A B.C. Court of Appeal tribunal dismissed a man’s bid to stop his extradition to the United States, after he failed to convince a lower court judge that police violated his constitutional rights. 

The Vancouver Police Department’s gang crime unit arrested Wayne Steven Hollaus in an Oct. 24, 2014, sting that also nabbed another man, alleged ex-Hells Angel David James Oliynyk. 

The two men picked up a suitcase containing 26 kilograms of what turned out to be fake cocaine and loaded it on the flatbed of a pickup truck. The VPD officers used a traffic stop as a ruse to seize the suitcase and arrest the duo as part of an ongoing U.S. Department of Homeland Security investigation.

Law Courts Vancouver (Joe Mabel)

Hollaus contended he was also subjected to unreasonable search and seizure and arbitrary detention, because he claimed the arresting officer did not have proper grounds for his arrest. B.C. Supreme Court rejected his arguments in 2020. 

Hollaus’s appeal was heard on April 29. Justice Peter Voith wrote the Aug. 3 appeal decision. Justices Mary Newbury and Peter WIllcock concurred.

“The police had reasonable grounds to arrest the appellant based on information from the operation, shared with the arresting officer, that the appellant had picked up a suitcase which he believed contained cocaine,” said the verdict. “At that point, he was arrestable for the Canadian offence of attempted possession for the purpose of trafficking.”

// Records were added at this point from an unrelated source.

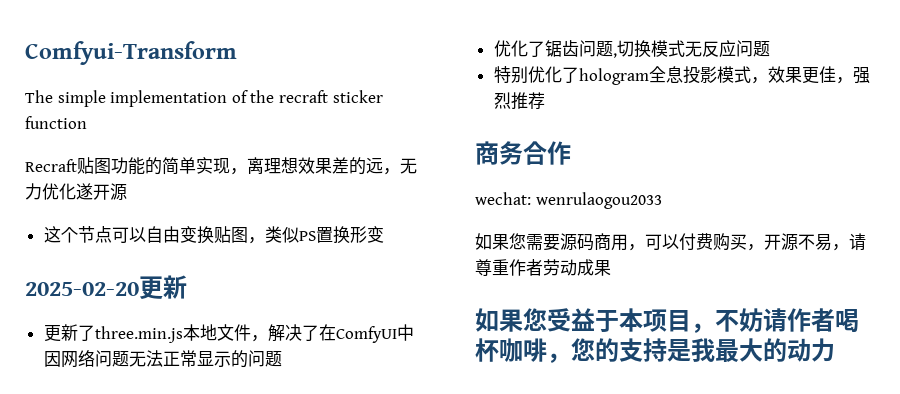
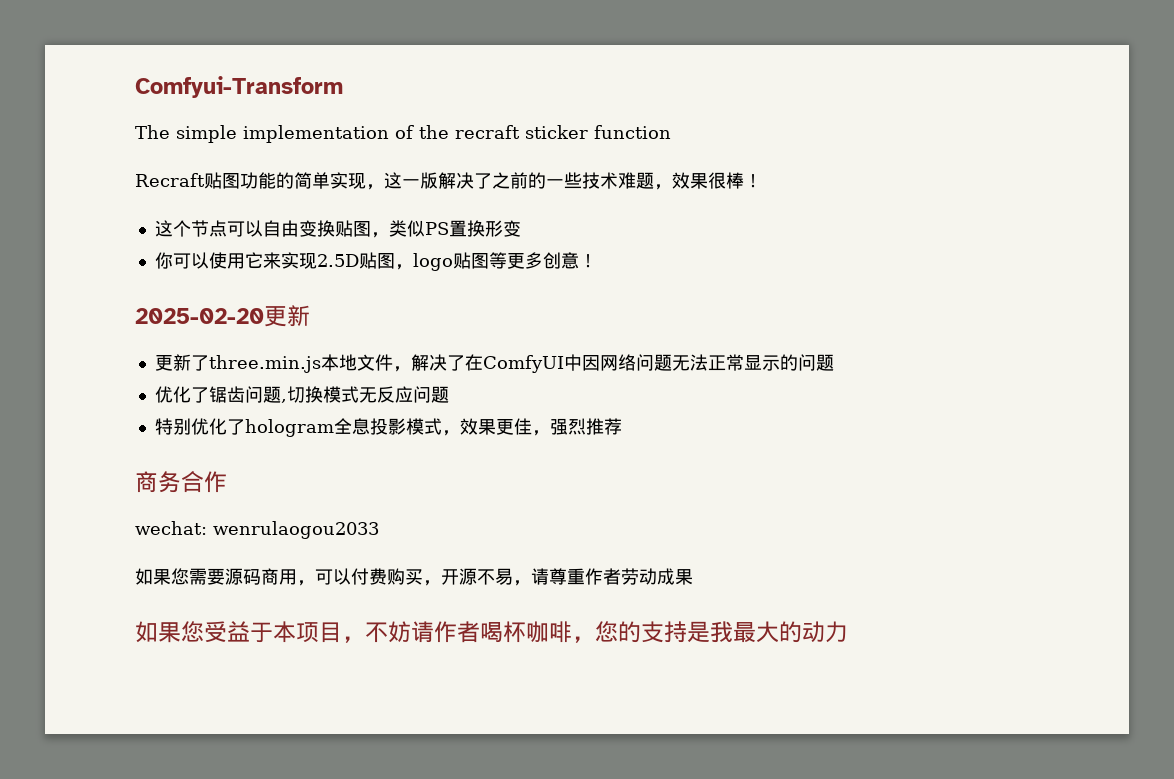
- Recraft贴图功能的简单实现，离理想效果差的远，无力优化遂开源
+ Recraft贴图功能的简单实现，这一版解决了之前的一些技术难题，效果很棒！
+ 你可以使用它来实现2.5D贴图，logo贴图等更多创意！

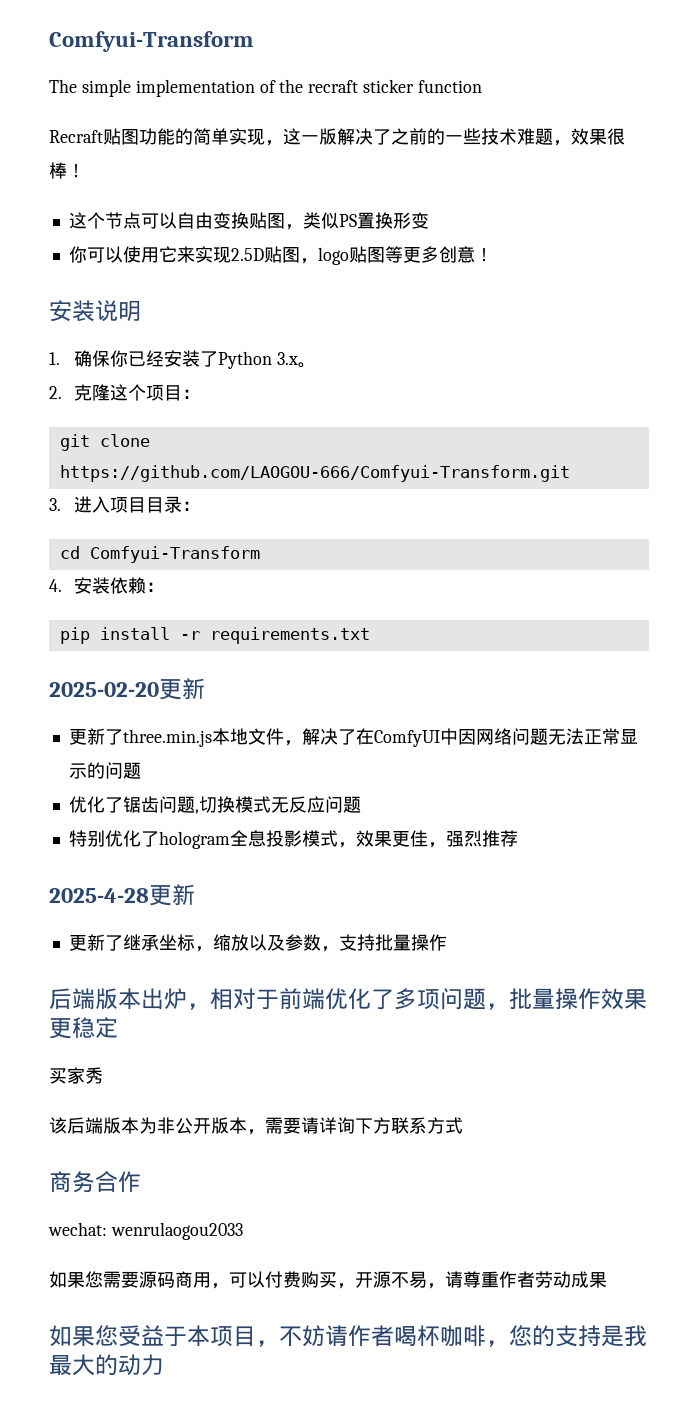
+ 安装说明
+ 1.确保你已经安装了Python 3.x。
+ 2.克隆这个项目：
+ git clone https://github.com/LAOGOU-666/Comfyui-Transform.git
+ 3.进入项目目录：
+ cd Comfyui-Transform
+ 4.安装依赖：
+ pip install -r requirements.txt
+ 2025-4-28更新
+ 更新了继承坐标，缩放以及参数，支持批量操作
+ 后端版本出炉，相对于前端优化了多项问题，批量操作效果更稳定
+ 买家秀
+ 该后端版本为非公开版本，需要请详询下方联系方式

The appeal court said Hollaus’s rights were not breached, because he was advised that he was under arrest for possession for the purpose of trafficking, as opposed to attempted possession for the purpose of trafficking. 

The identities of the police officers are protected by a publication ban. The judgment said they planned tell Hollaus and Oliynyk that a 9-1-1 call from an unknown source reported they had transferred a suitcase from one vehicle to another. The first officer to stop the vehicle and be in contact with Hollaus improvised, using the fact that the Chevy Silverado was missing a validation tag on its rear licence plate in an effort to coax Hollaus out of the vehicle. 

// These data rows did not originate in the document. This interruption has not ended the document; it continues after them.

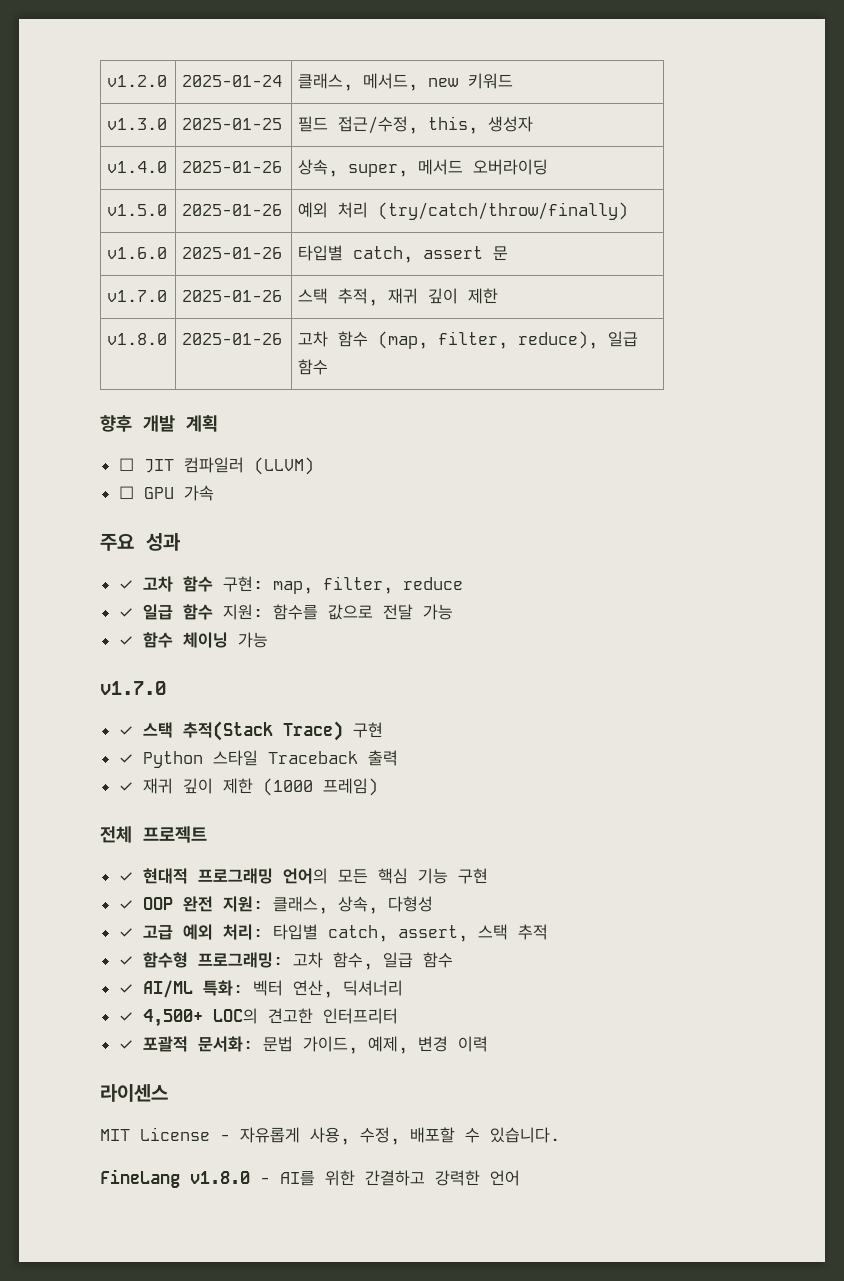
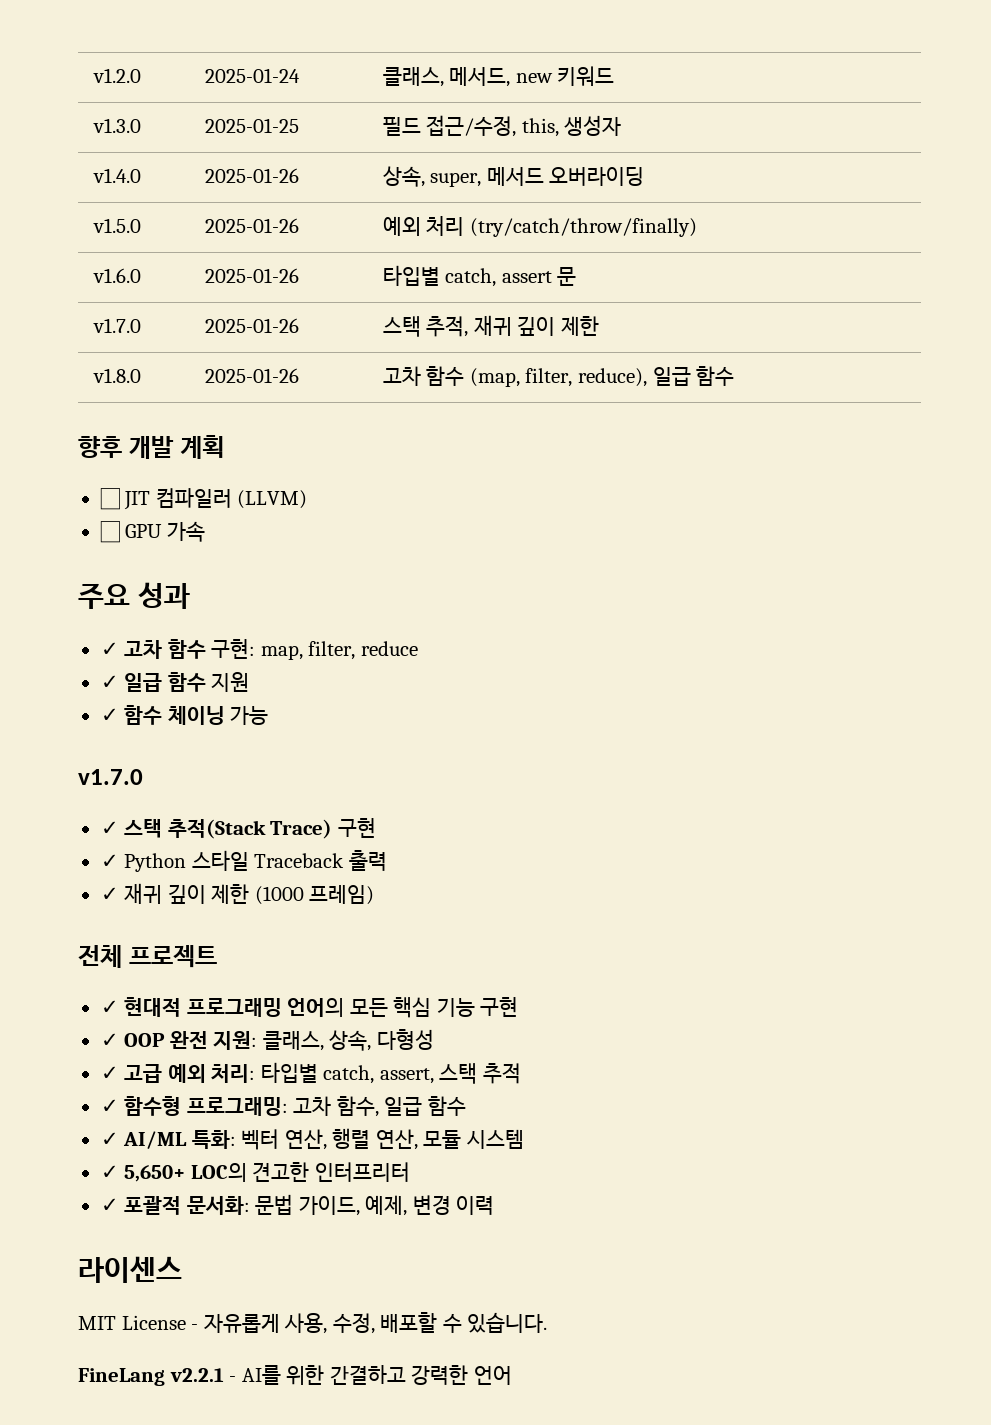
- ✓ 일급 함수 지원: 함수를 값으로 전달 가능
+ ✓ 일급 함수 지원
- ✓ AI/ML 특화: 벡터 연산, 딕셔너리
- ✓ 4,500+ LOC의 견고한 인터프리터
+ ✓ AI/ML 특화: 벡터 연산, 행렬 연산, 모듈 시스템
+ ✓ 5,650+ LOC의 견고한 인터프리터
- FineLang v1.8.0 - AI를 위한 간결하고 강력한 언어
+ FineLang v2.2.1 - AI를 위한 간결하고 강력한 언어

Both men were handcuffed outside the vehicle and told they were detained for a suspicious vehicle check. Another officer searched the flatbed and found the suitcase containing the fake cocaine before Hollaus’s arrest.

“The use of the ruse was short-lived. Four minutes after the police first stopped Mr. Hollaus, he was advised he was being arrested for possession of a controlled substance for the purpose of trafficking,” Voith wrote. “Certainly, another aspect of the ruse was to conceal the DHS investigation, but there was no need, as I have earlier explained, to advise the appellant of the ongoing American investigation.”

On June 8, Oliynyk lost his appeal of a U.S. bid to extradite him on a conspiracy to smuggle cocaine case.